# Task requirements:
All entries below are to be duplicated verbatim.

==== Dataset excerpts

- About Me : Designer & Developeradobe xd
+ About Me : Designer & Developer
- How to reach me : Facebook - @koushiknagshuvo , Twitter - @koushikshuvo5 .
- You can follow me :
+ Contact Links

========

# Task output:
- About Me : Designer & Developeradobe xd
+ About Me : Designer & Developer
- How to reach me : Facebook - @koushiknagshuvo , Twitter - @koushikshuvo5 .
- You can follow me :
+ Contact Links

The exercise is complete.